There were plenty of engineering-themed toys on view at this weekend's Toy and Game Fair in Chicago, but none of them came close to NASA's contribution in terms of sheer cred. On hand at the fair were NASA reps who demonstrated a mechanism built from the agency's new LittleBits kit.


First announced in April, LittleBits' Space Kit was actually developed in tandem with NASA's Innovative Projects Office. As NASA reps told me this weekend, the office is developing several toys and games aimed at getting kids interested in STEM (science, technology, engineering, and math), including a multi-player game that pairs kids to solve problems and launch missions.

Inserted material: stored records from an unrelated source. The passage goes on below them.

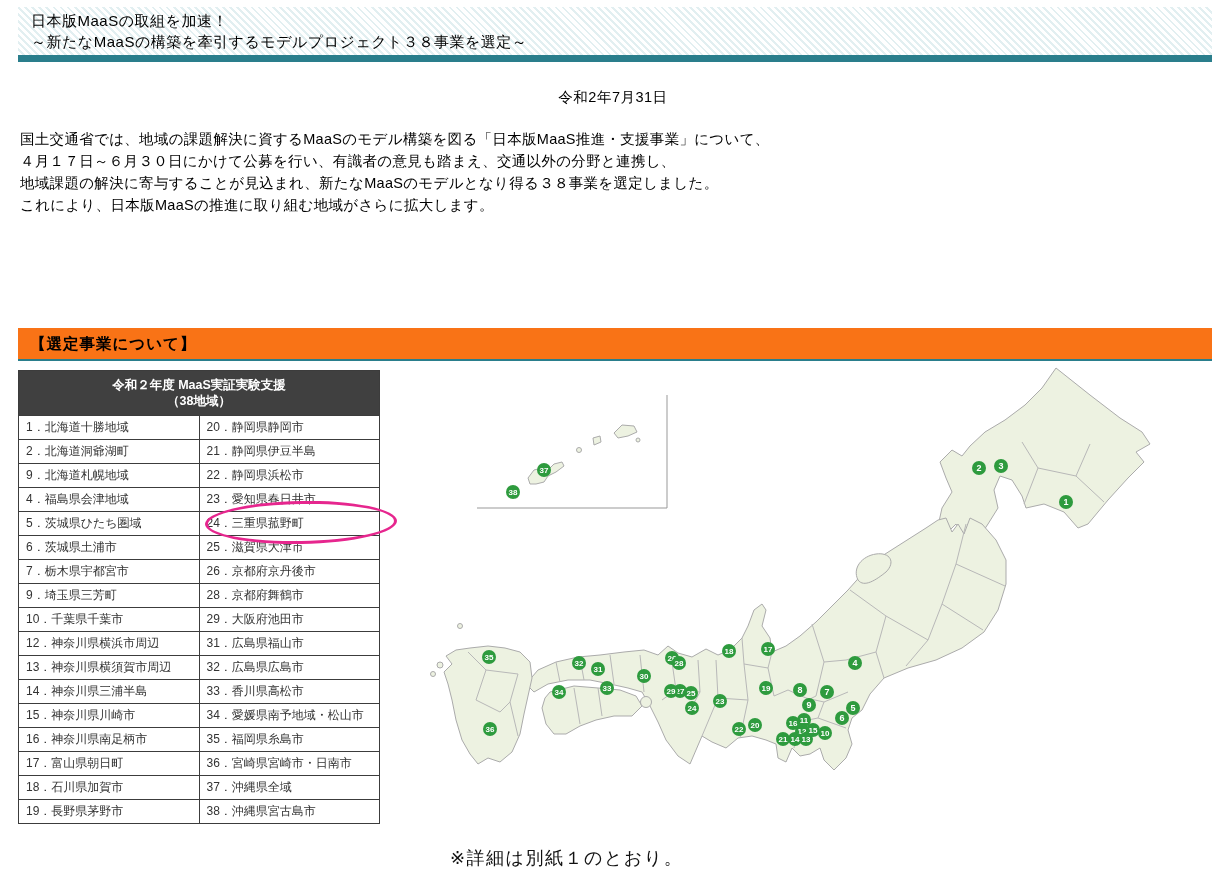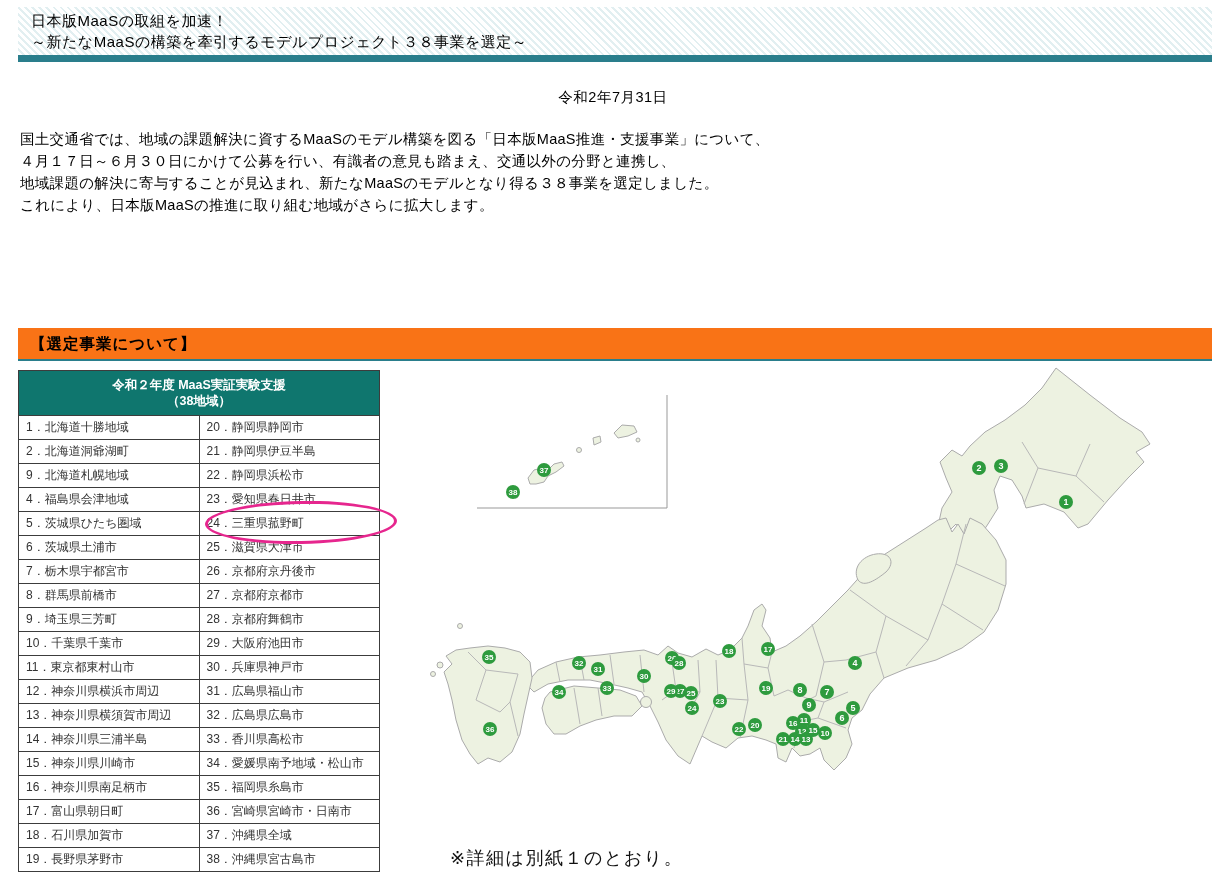"令和２年度 MaaS実証実験支援" table.regions th { background: #0f766e -> #404040 }
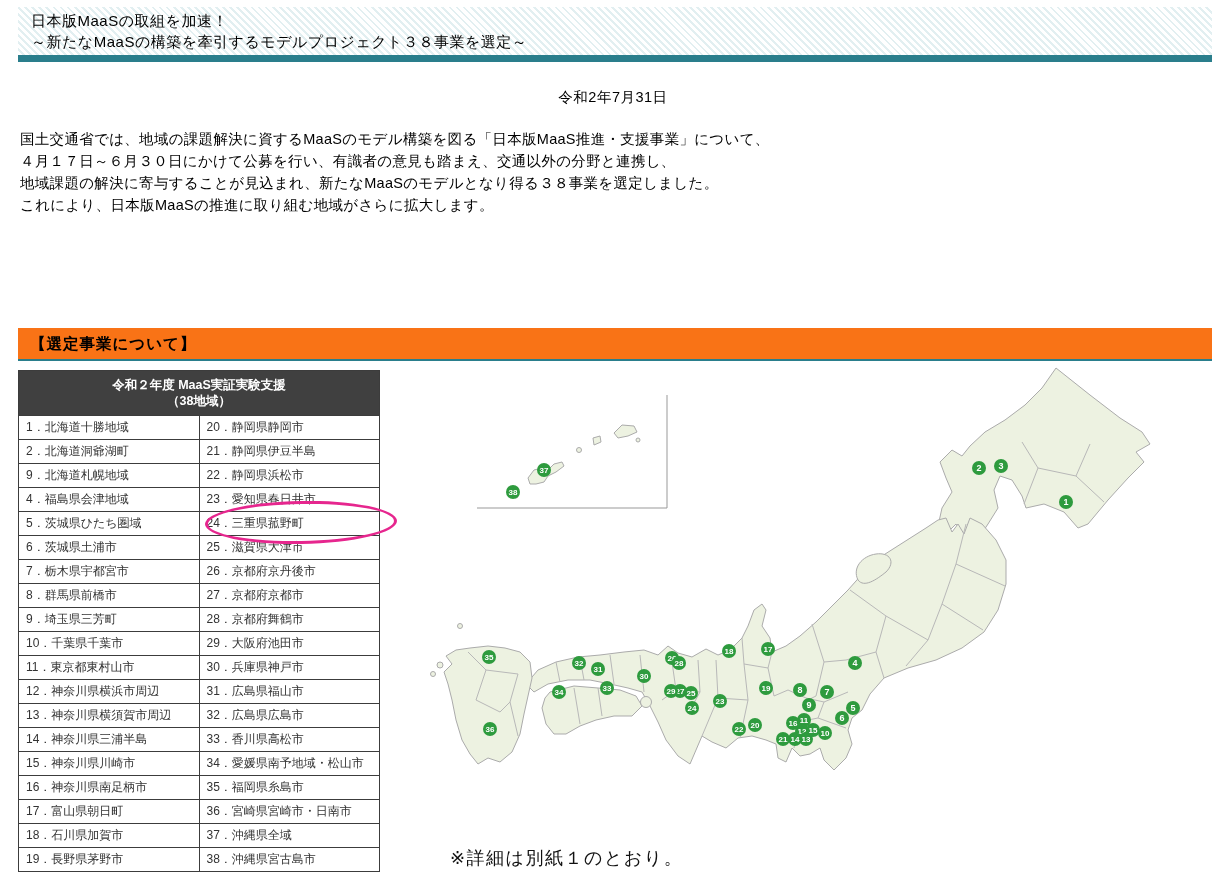"8．群馬県前橋市" tr { html: <tr> <td>8．群馬県前橋市</td> <td>27．京都府京都市</td> </tr> -> none }
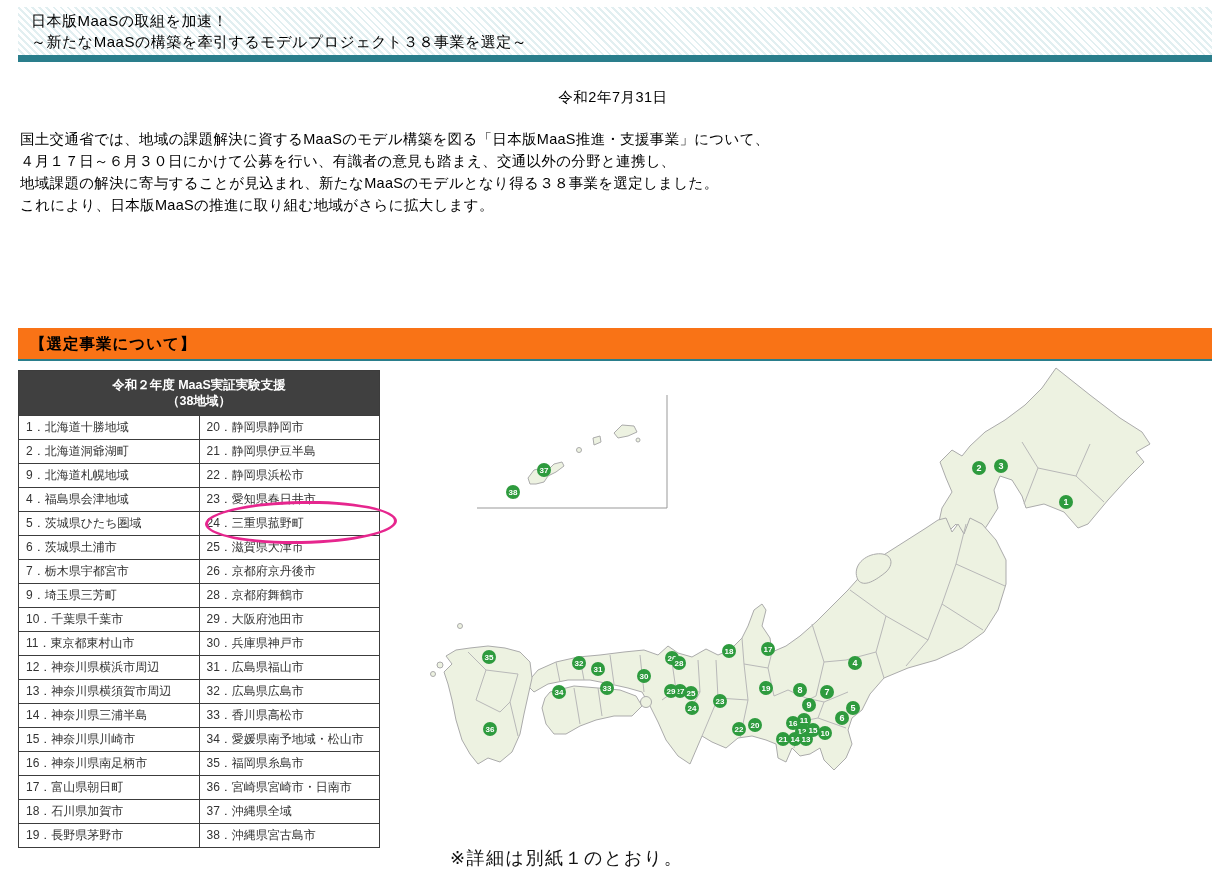"11．東京都東村山市" tr { html: <tr> <td>11．東京都東村山市</td> <td>30．兵庫県神戸市</td> </tr> -> none }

The LittleBits kit, meanwhile, is all about building with electronic components. After all, as one NASA education specialist said of the collaboration, "electromagnetic energy is key to everything we do at NASA." There are all sorts of things you can build with the kit, but at the Toyfair this weekend, NASA reps were showing kids how the kit can make a grappling arm out of LittleBits components and a wooden ruler.


NASA Built a Grappling Claw With Just Household Objects and LittleBits


This is called a "grapple fixture" like the one used aboard the ISS. It utilizes a double-walled circular port edged with—in this case—strings that intertwine when the inner ring is rotated. It's a bit like a claw, making it possible to grip objects in space.


It's a pretty neat example of what you can build with a few household objects and some snap-together electronic components. At the Toyfair, NASA's reps were letting kids try it out for themselves—but not before each chief scientist chose their own "intern:" Unfailingly, a parent.